→ **BRIEF**: With respect to the word "Retiree", report how many lines of the following listing include it. Give nothing but the number.
[INPUT DATA]
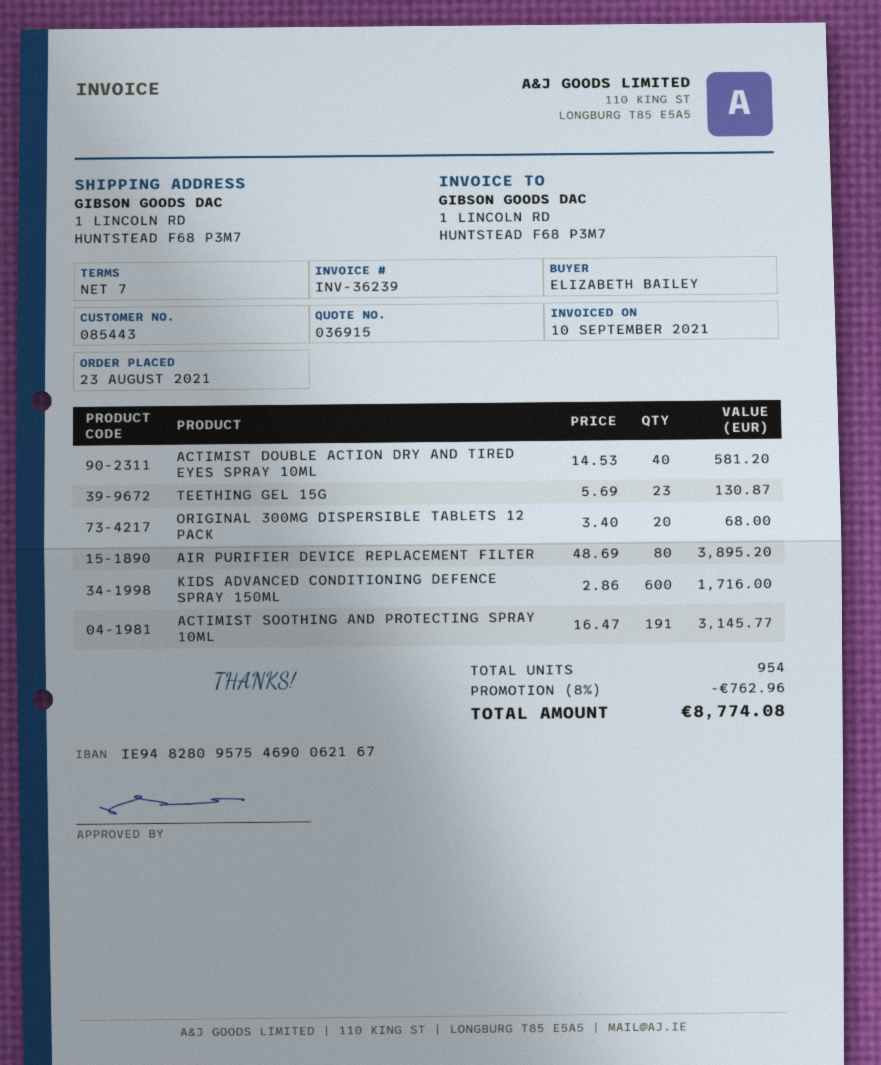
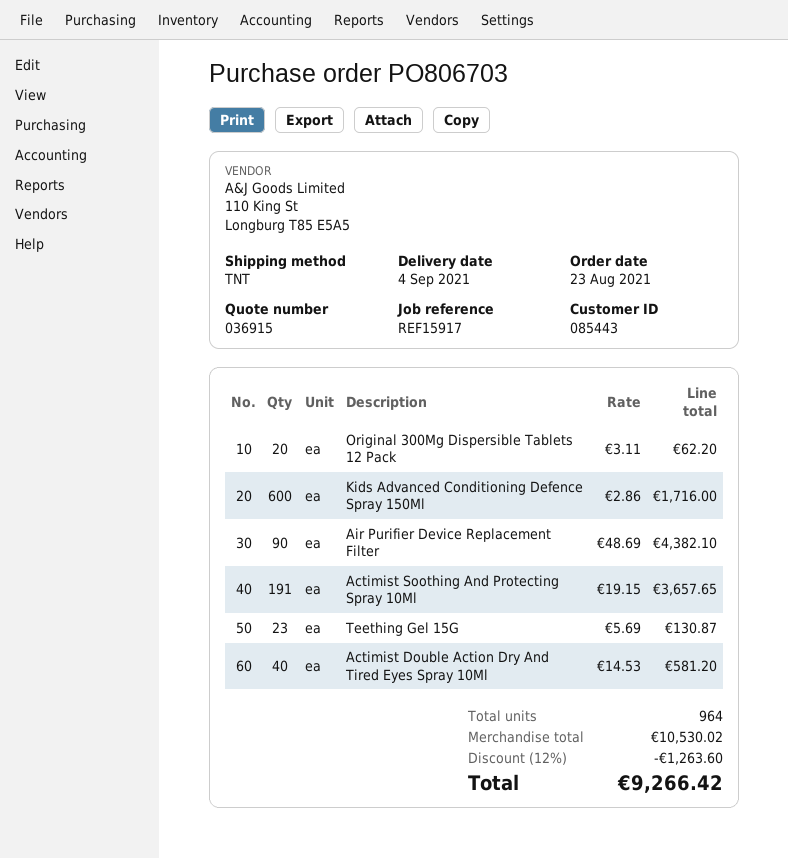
ORIGINAL 300MG DISPERSIBLE TABLETS 12 PACK: 20 x 3.40 = 68.00 -> 20 x 3.11 = 62.20
AIR PURIFIER DEVICE REPLACEMENT FILTER: 80 x 48.69 = 3895.20 -> 90 x 48.69 = 4382.10
ACTIMIST SOOTHING AND PROTECTING SPRAY 10ML: 191 x 16.47 = 3145.77 -> 191 x 19.15 = 3657.65
total quantity: 954 -> 964
discount: 8% = 762.96 -> 12% = 1263.60
total: 8774.08 -> 9266.42

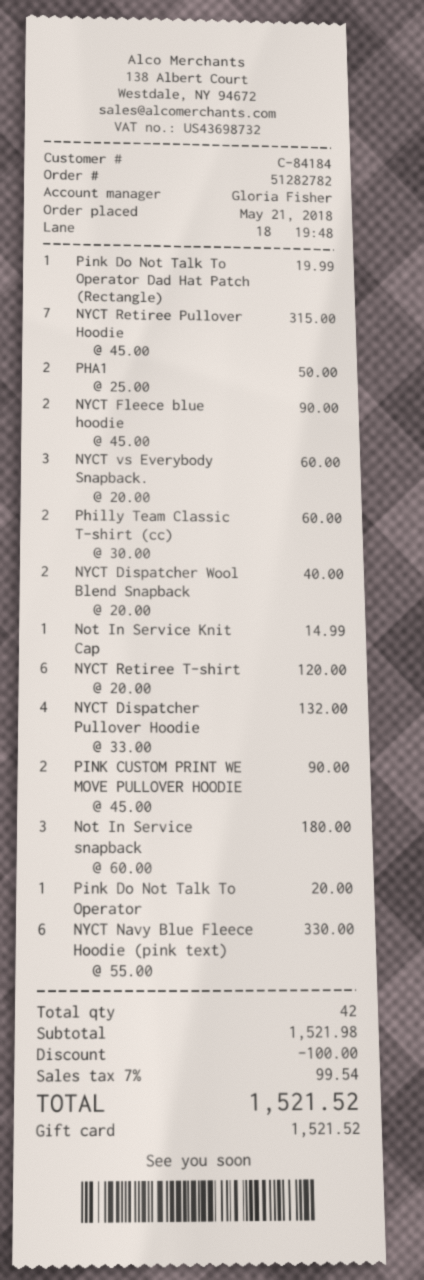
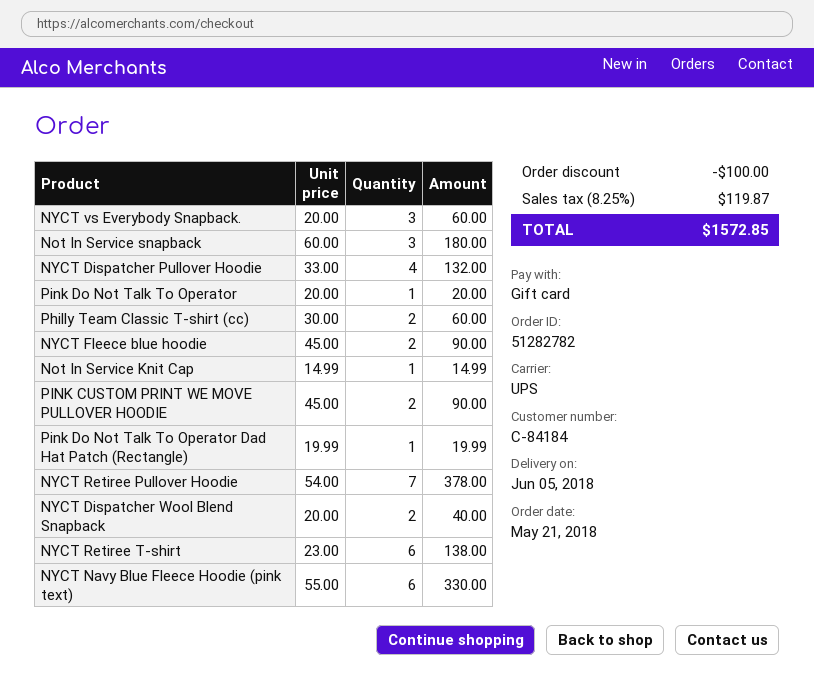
NYCT Retiree Pullover Hoodie: 7 x 45.00 = 315.00 -> 7 x 54.00 = 378.00
PHA1: 2 x 25.00 = 50.00 -> none
NYCT Retiree T-shirt: 6 x 20.00 = 120.00 -> 6 x 23.00 = 138.00
tax: 7% = 99.54 -> 8.25% = 119.87
total: 1521.52 -> 1572.85

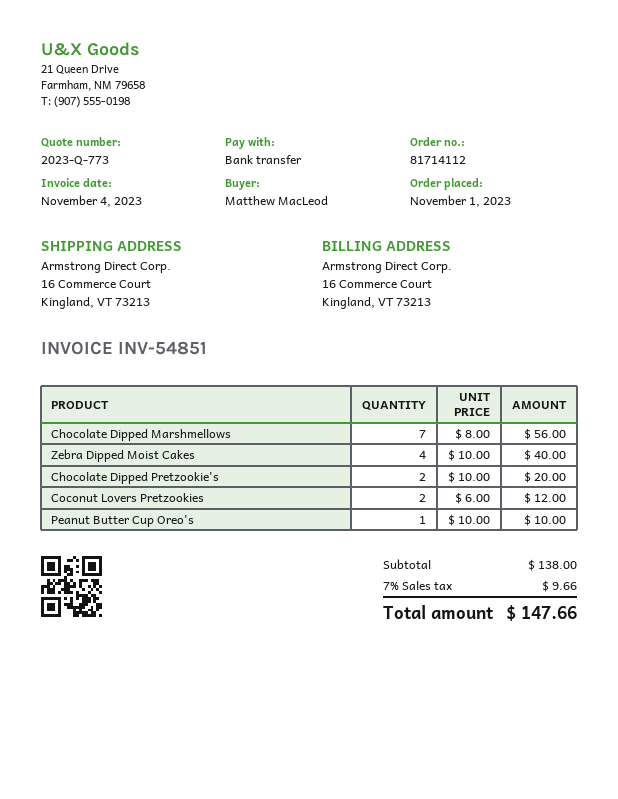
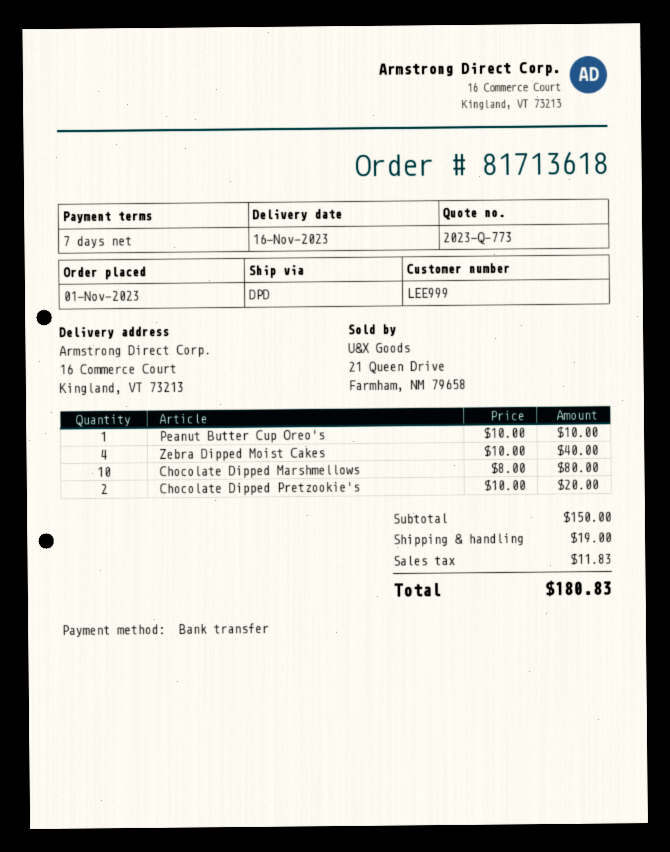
order number: 81714112 -> 81713618
Chocolate Dipped Marshmellows: 7 x 8.00 = 56.00 -> 10 x 8.00 = 80.00
Coconut Lovers Pretzookies: 2 x 6.00 = 12.00 -> none
subtotal: 138.00 -> 150.00
shipping: none -> 19.00
tax: 9.66 -> 11.83
total: 147.66 -> 180.83

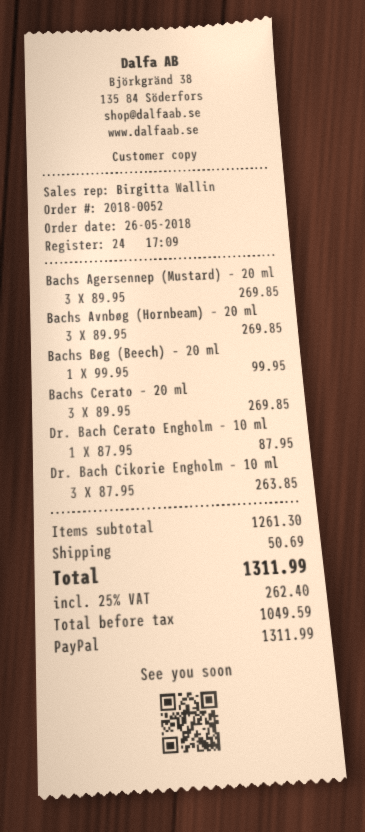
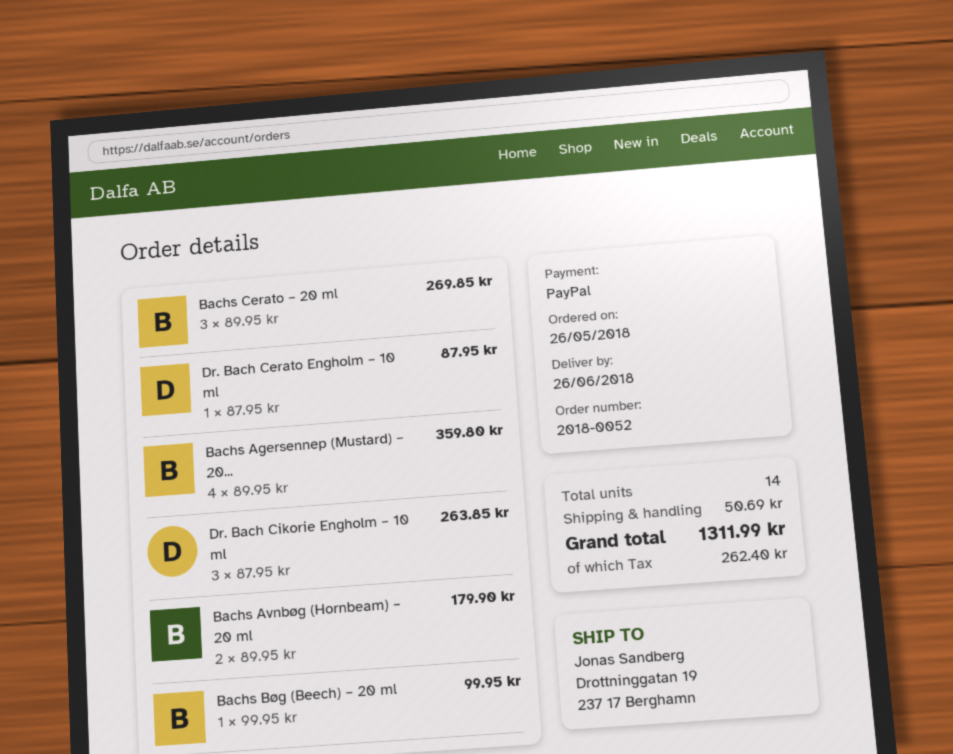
Bachs Agersennep (Mustard) – 20 ml: 3 x 89.95 = 269.85 -> 4 x 89.95 = 359.80
Bachs Avnbøg (Hornbeam) – 20 ml: 3 x 89.95 = 269.85 -> 2 x 89.95 = 179.90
[/INPUT DATA]
→ **ANSWER TO THE EXERCISE**: 2